▸ **Provided data**:
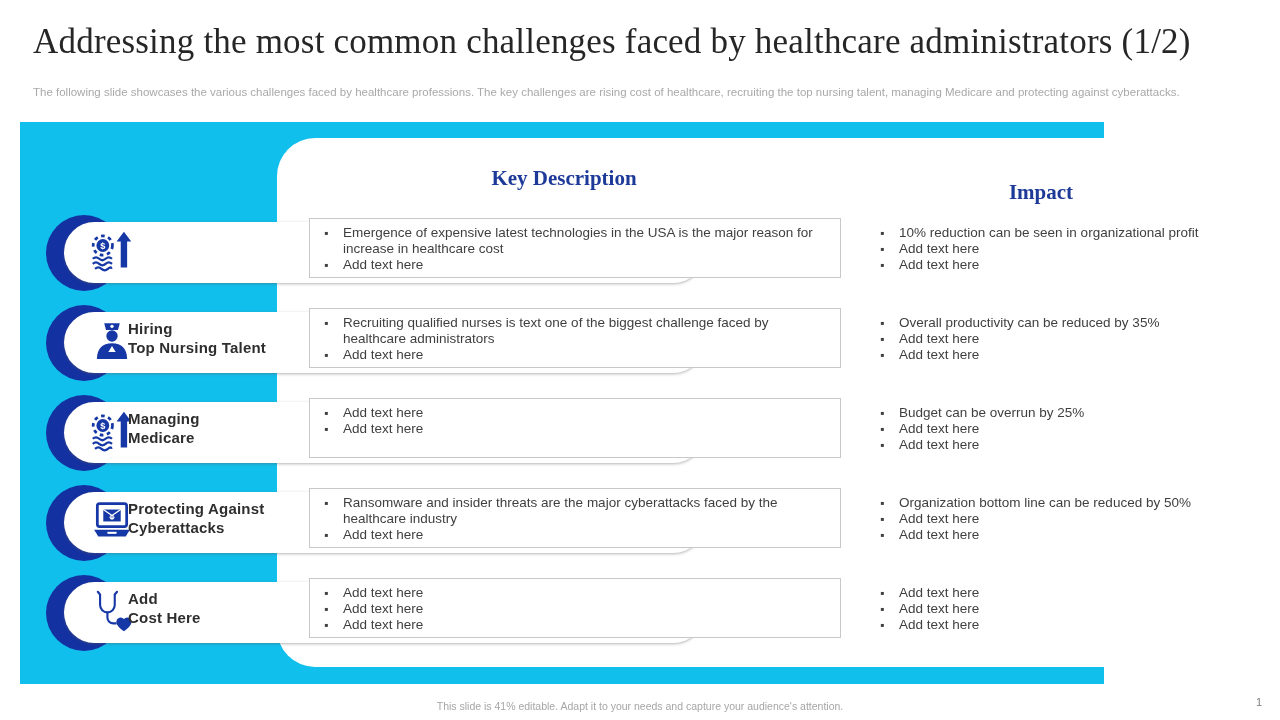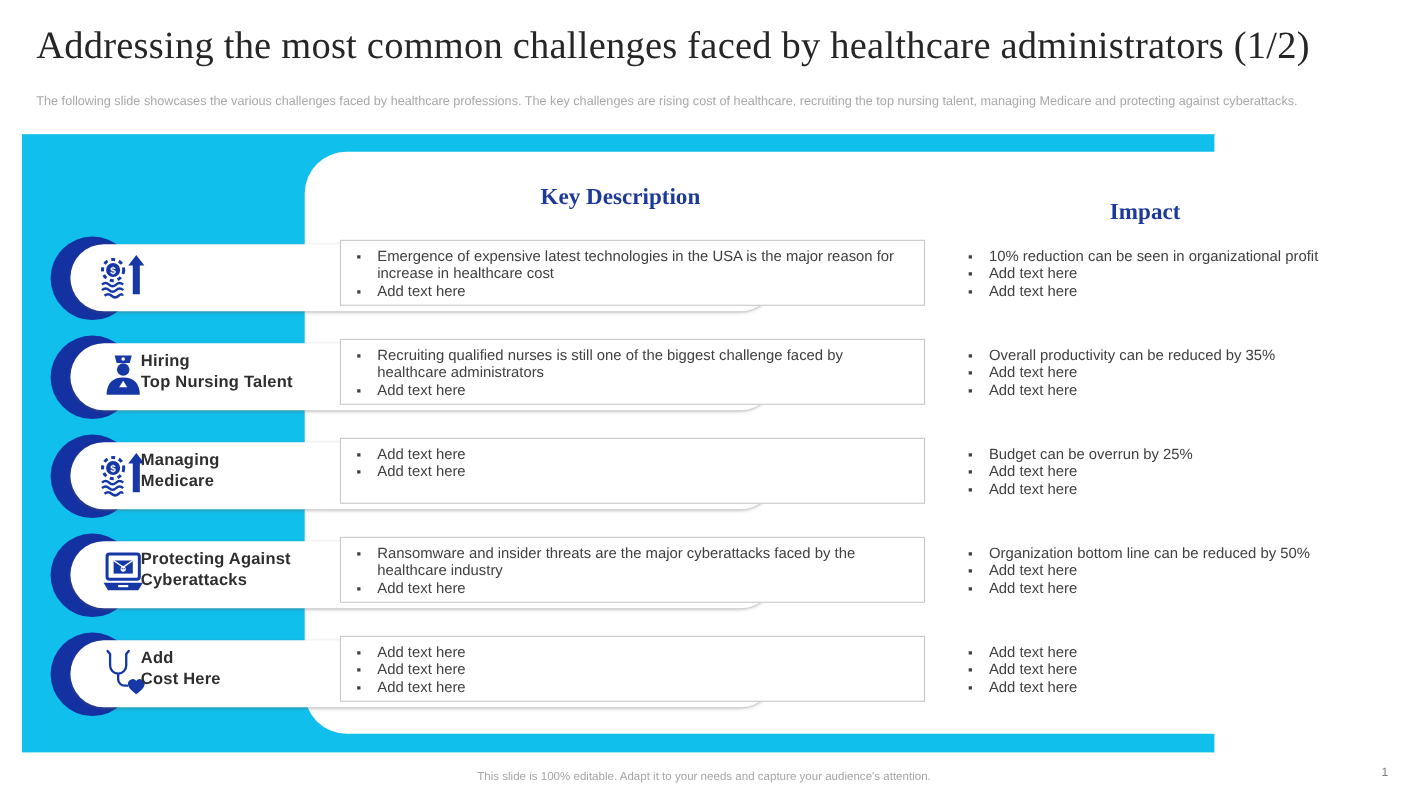--- a/index.html
+++ b/index.html
@@ -111,7 +111,7 @@
       </div>
       <div class="descbox">
         <ul class="bullets">
-          <li>Recruiting qualified nurses is still one of the biggest challenge faced by healthcare administrators</li>
+          <li>Recruiting qualified nurses is text one of the biggest challenge faced by healthcare administrators</li>
           <li>Add text here</li>
         </ul>
       </div>

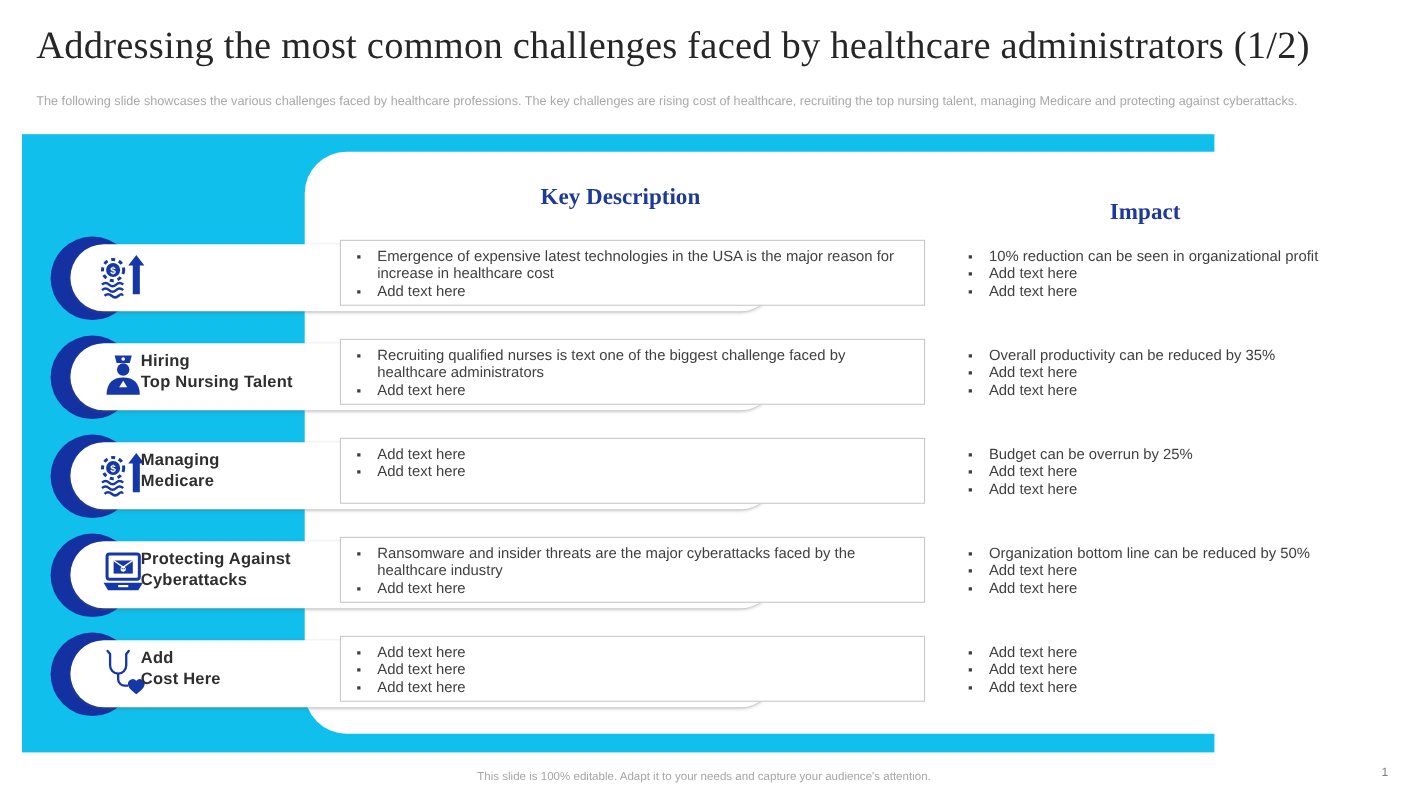--- a/index.html
+++ b/index.html
@@ -224,7 +224,7 @@
 
   </div>
 
-  <div class="footer">This slide is 100% editable.  Adapt it to your needs and capture your audience's attention.</div>
+  <div class="footer">This slide is 41% editable.  Adapt it to your needs and capture your audience's attention.</div>
   <div class="pagenum">1</div>
 
 </div>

▸ **Task brief**:
Nothing but the pictures is to be left out; repeat the data exactly.

▸ **Answer to the problem**:
--- a/index.html
+++ b/index.html
@@ -111,7 +111,7 @@
       </div>
       <div class="descbox">
         <ul class="bullets">
-          <li>Recruiting qualified nurses is still one of the biggest challenge faced by healthcare administrators</li>
+          <li>Recruiting qualified nurses is text one of the biggest challenge faced by healthcare administrators</li>
           <li>Add text here</li>
         </ul>
       </div>

--- a/index.html
+++ b/index.html
@@ -224,7 +224,7 @@
 
   </div>
 
-  <div class="footer">This slide is 100% editable.  Adapt it to your needs and capture your audience's attention.</div>
+  <div class="footer">This slide is 41% editable.  Adapt it to your needs and capture your audience's attention.</div>
   <div class="pagenum">1</div>
 
 </div>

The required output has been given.